A noi questo non pare riguardi specificamente attacco o difesa, è piuttosto un elemento di impostazione generale del gioco che diventa criterio di selezione. In sostanza il coach informa che è finito per i trequarti Azzurri la scusa del sentirsi "figli di un dio minore", in secondo piano rispetto al pack. Chi vorrà far parte del nuovo progetto nazionale, dovrà allora essere in grado di assumersi responsabilità, di salire al livello degli avanti in termini di peso relativo nell'economia del gioco (sia d'attacco che di difesa); in cambio, non ci sarà nessuna sfiducia o limitazione a prescindere da parte del coaching team.

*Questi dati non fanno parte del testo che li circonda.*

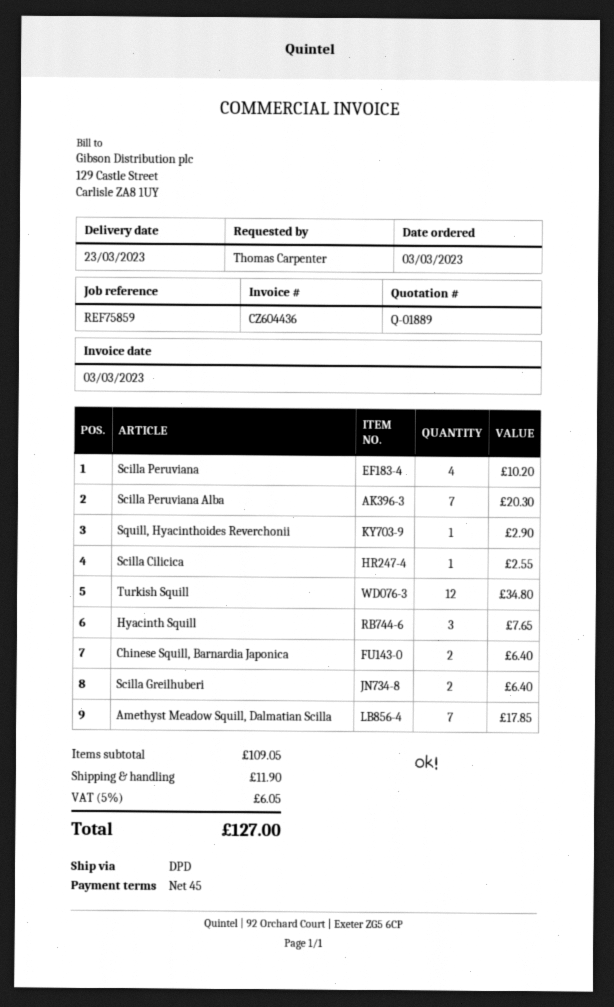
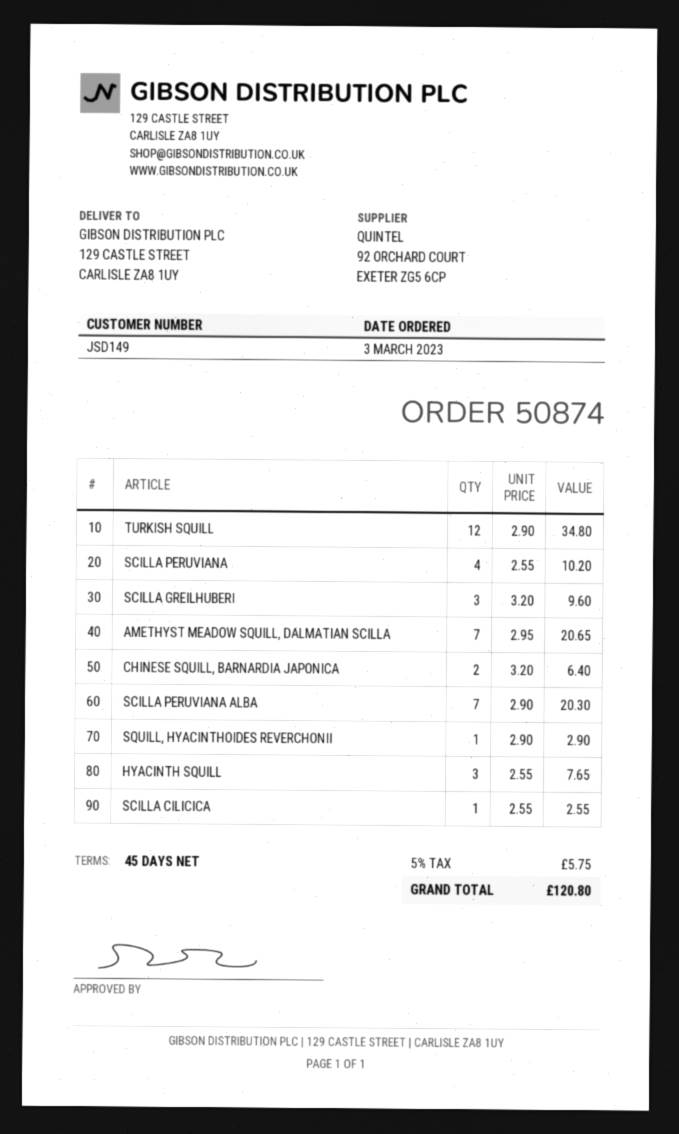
Scilla Greilhuberi: 2 for 6.40 -> 3 for 9.60
Amethyst Meadow Squill, Dalmatian Scilla: 7 for 17.85 -> 7 for 20.65
shipping: 11.90 -> none
tax: 5% = 6.05 -> 5% = 5.75
total: 127.00 -> 120.80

Anche la risposta di Brunel alle inevitabili domande sull'apertura (ah, gli eterni orfani di Diego Dominguez ) è utile per illuminare il concetto. Il coach non scuote la testa sconfortato: dopotutto è un francese, là il gioco lo fa più il mediano che l'apertura. Non fa nomi, enuncia anche qui criteri di impostazione del gioco che diventano indicazioni per la selezione:
" E' un ruolo difficile, di grande responsabilità, dove la capacità di prendere la decisione giusta è fondamentale. Io ho avuto il privilegio nella mia carriera di allenare Dan Carter, il numero 10 più completo del panorama internazionale. Posso dire che un grande numero dieci deve essere in grado, su quaranta scelte di gioco possibili nel corso di una partita, di fare la scelta giusta per la squadra trentacinque volte".
Do the right thing, come diceva il vecchio a Mookie nel film omonimo di Spike Lee. Non vale solo per l'apertura. Significa esser propositivi e confidenti, significa anche esser pronti a pagare il prezzo di un certo margine d'errore (quantificato 5 su 40, cioè un tollerante 12%); è diverso dal "do the things right" cioè primo non sbagliare, leit motif dell'era Mallettina che ha fatto indubbiamente crescere ma anche ingessato gli Azzurri. Staremo a vedere.